[[ ENTRIES SHOWN, beginning ]]

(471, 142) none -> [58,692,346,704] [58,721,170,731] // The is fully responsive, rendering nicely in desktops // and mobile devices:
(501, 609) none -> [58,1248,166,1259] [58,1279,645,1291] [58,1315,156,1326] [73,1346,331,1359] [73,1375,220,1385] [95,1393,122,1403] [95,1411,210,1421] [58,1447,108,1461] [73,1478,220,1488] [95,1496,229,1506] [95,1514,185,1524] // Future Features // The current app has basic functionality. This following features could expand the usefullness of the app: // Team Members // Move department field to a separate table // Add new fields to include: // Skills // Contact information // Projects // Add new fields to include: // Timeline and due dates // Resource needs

[[ ENTRIES SHOWN, end ]]
[[ ENTRIES SHOWN, beginning ]]

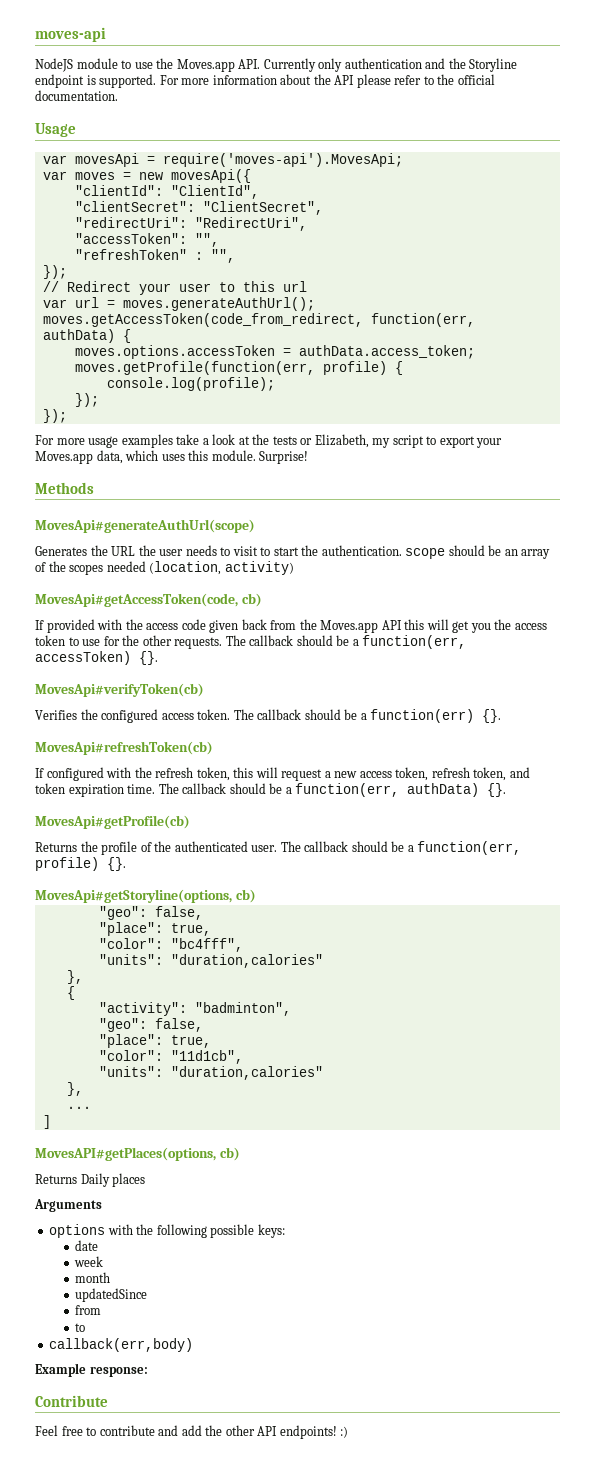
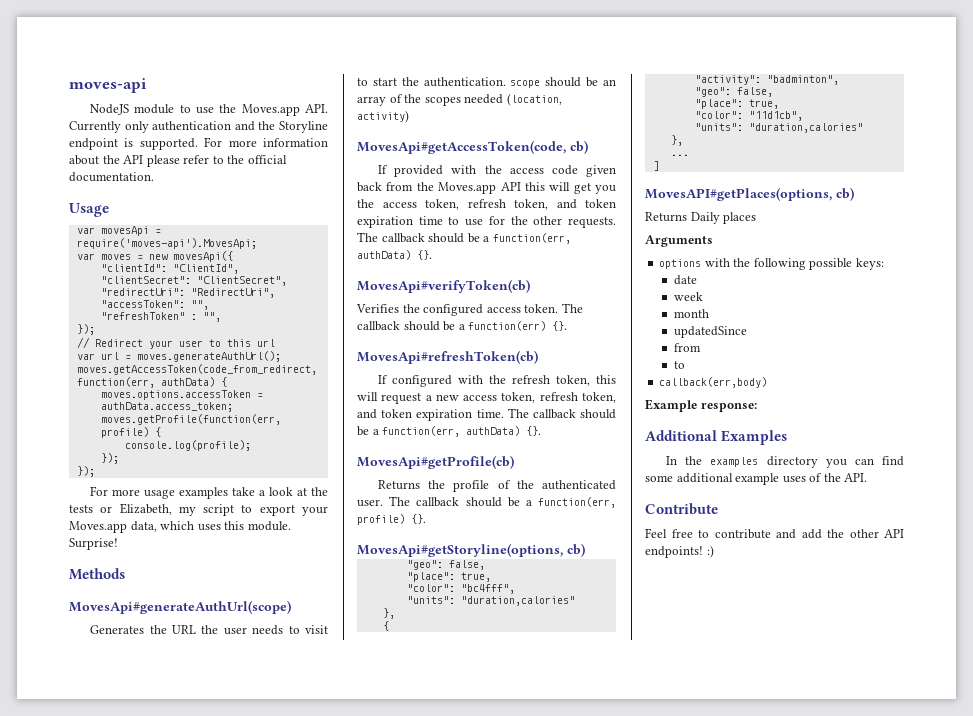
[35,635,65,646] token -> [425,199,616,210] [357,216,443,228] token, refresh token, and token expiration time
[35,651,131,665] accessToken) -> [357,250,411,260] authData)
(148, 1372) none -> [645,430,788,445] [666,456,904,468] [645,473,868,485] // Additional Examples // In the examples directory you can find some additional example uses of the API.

[[ ENTRIES SHOWN, end ]]

EXERCISE OBJECTIVE
Scan the lines above for "[35,635,65,646] token ->" and for "(148, 1372) none". Repeat exactly the line holding each of them and every line in between.

EXERCISE ANSWER
[35,635,65,646] token -> [425,199,616,210] [357,216,443,228] token, refresh token, and token expiration time
[35,651,131,665] accessToken) -> [357,250,411,260] authData)
(148, 1372) none -> [645,430,788,445] [666,456,904,468] [645,473,868,485] // Additional Examples // In the examples directory you can find some additional example uses of the API.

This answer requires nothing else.